Given entries
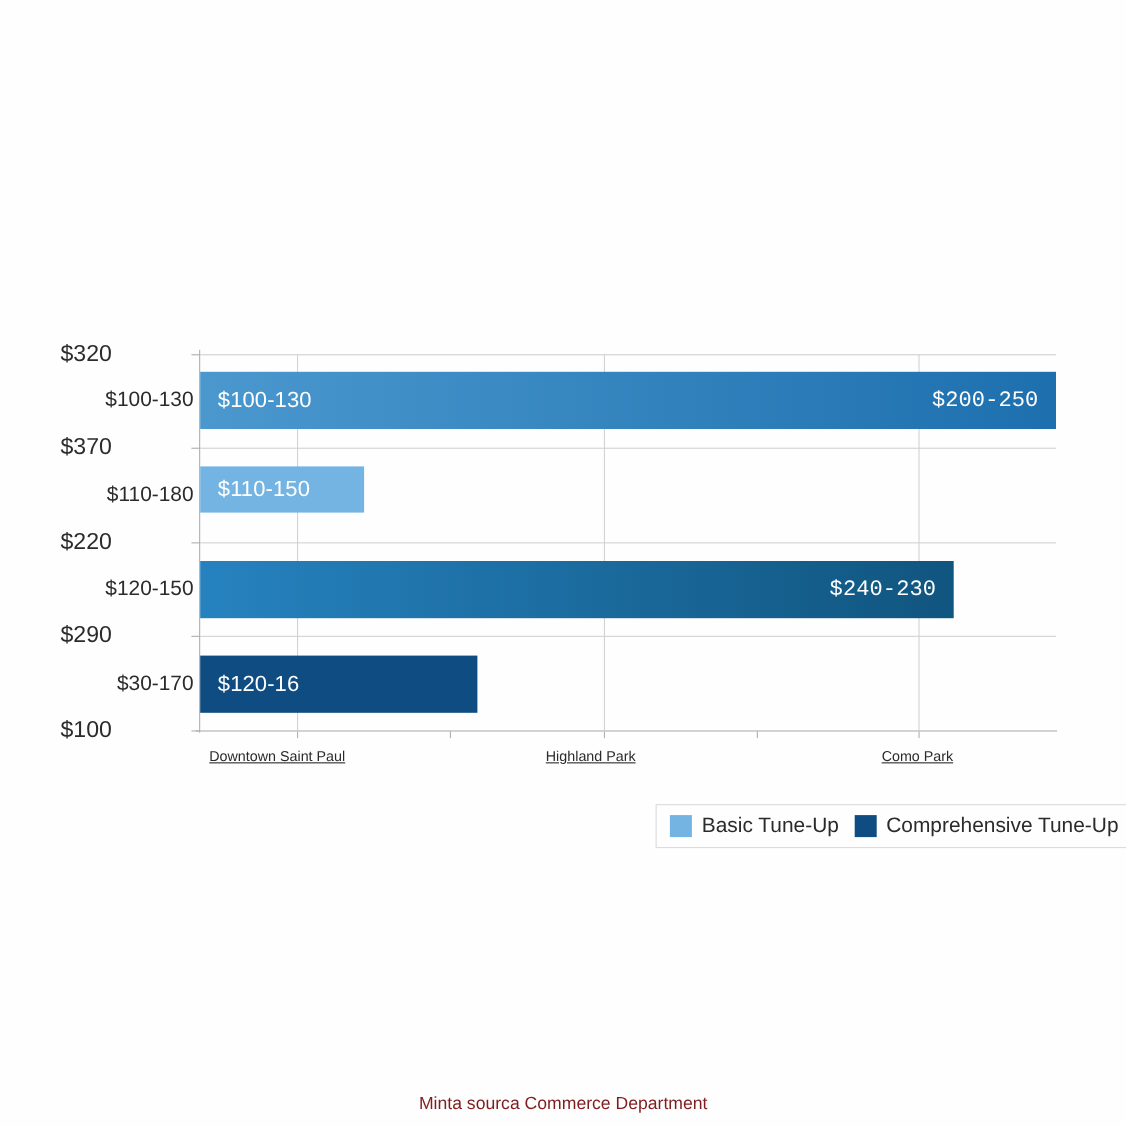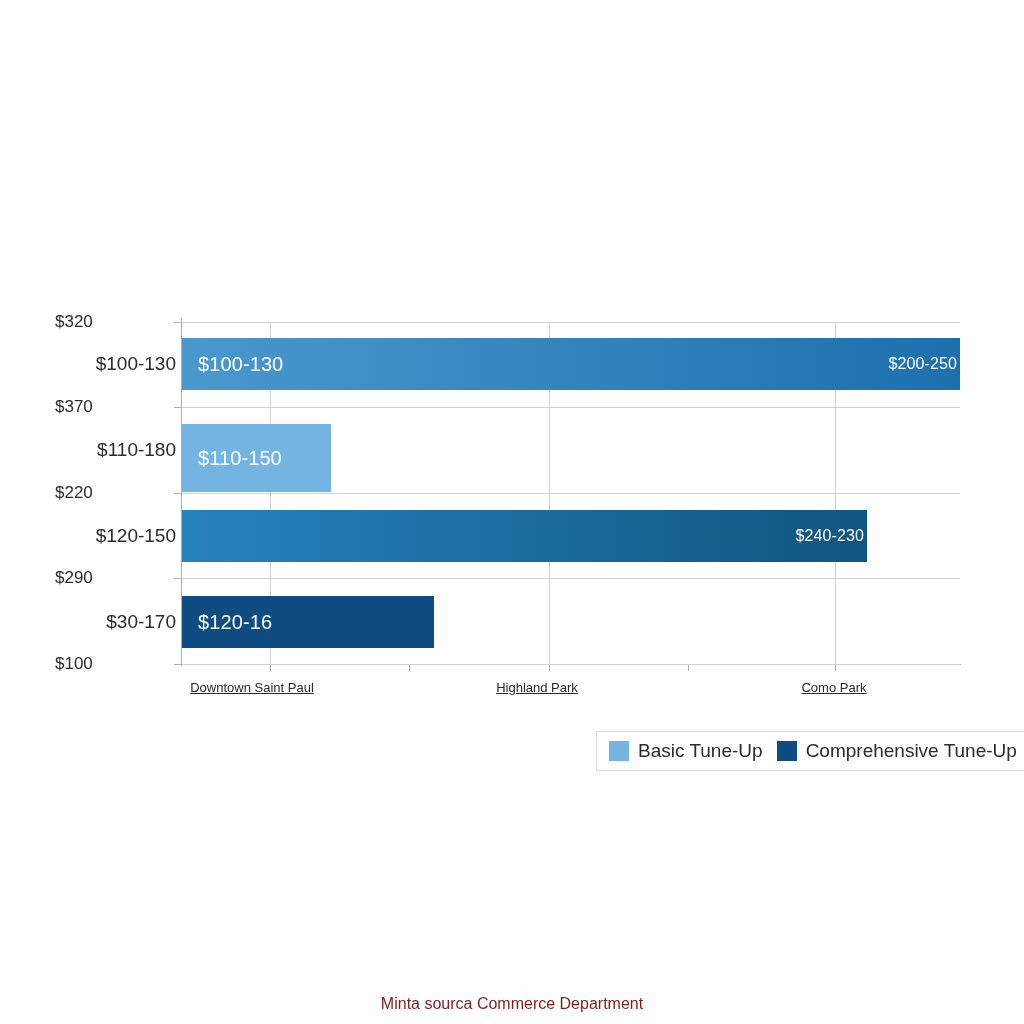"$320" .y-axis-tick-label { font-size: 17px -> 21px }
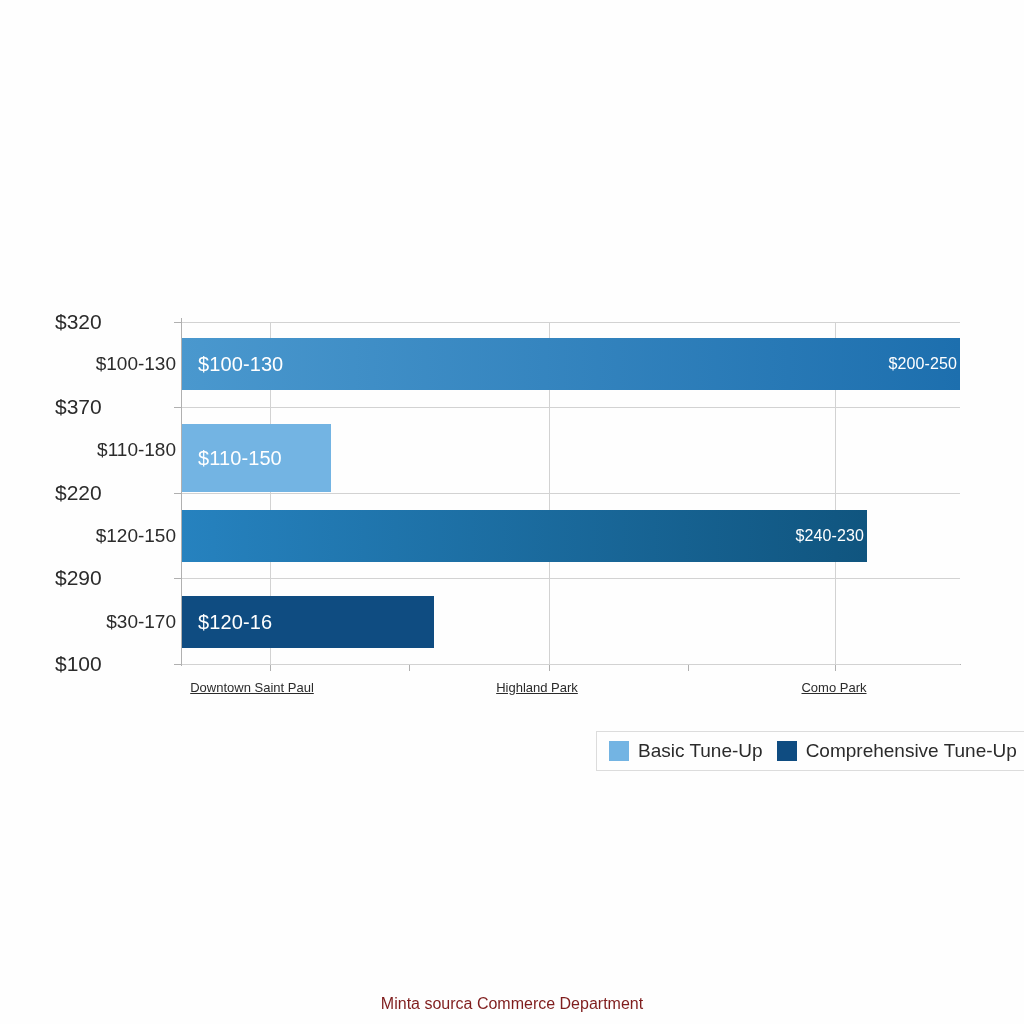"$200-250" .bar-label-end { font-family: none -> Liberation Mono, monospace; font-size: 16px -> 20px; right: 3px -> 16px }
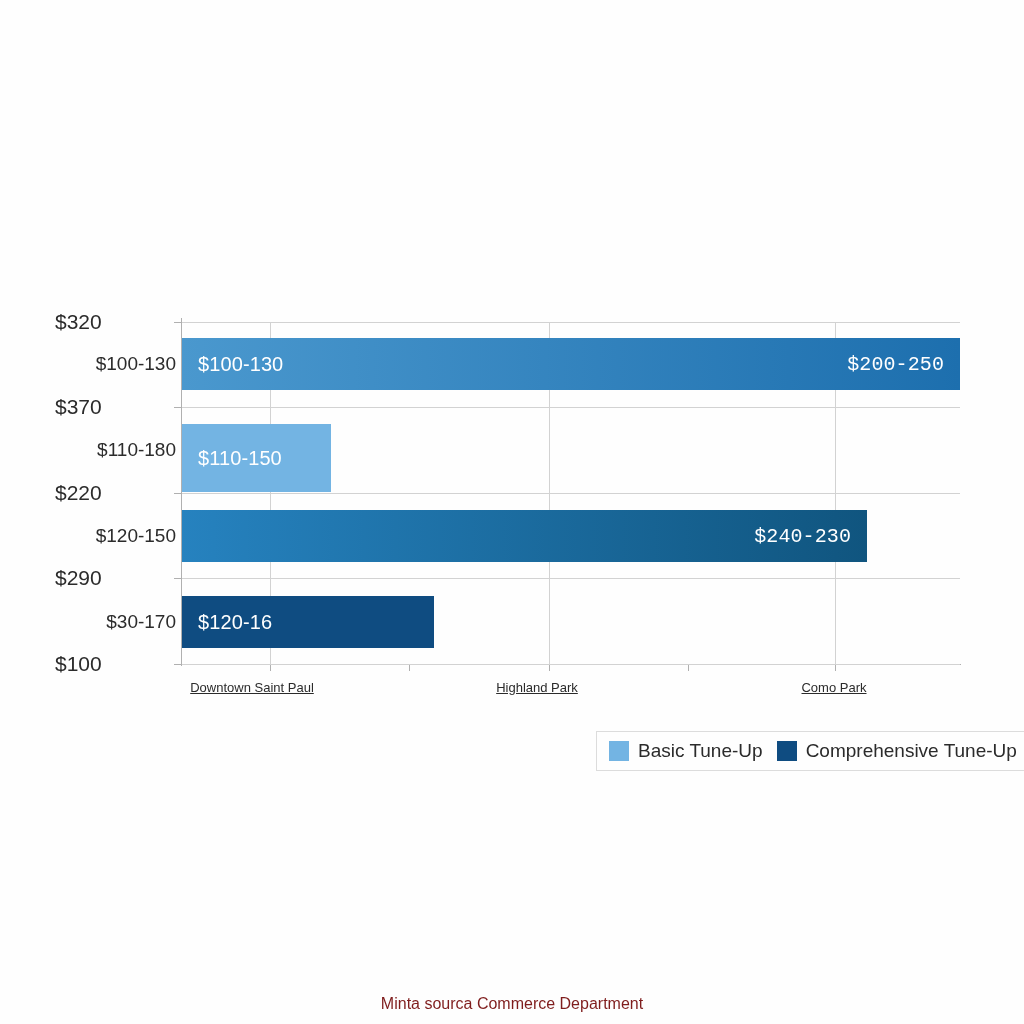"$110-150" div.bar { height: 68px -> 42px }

==

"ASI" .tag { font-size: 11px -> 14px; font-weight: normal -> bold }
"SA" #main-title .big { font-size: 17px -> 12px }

Assignment
Copy only these lines from the records above, exactly: the one with "17px -> 21px", the one with "height: 68px ->", and those between. Skip the pictures.

Exercise answer
"$320" .y-axis-tick-label { font-size: 17px -> 21px }
"$200-250" .bar-label-end { font-family: none -> Liberation Mono, monospace; font-size: 16px -> 20px; right: 3px -> 16px }
"$110-150" div.bar { height: 68px -> 42px }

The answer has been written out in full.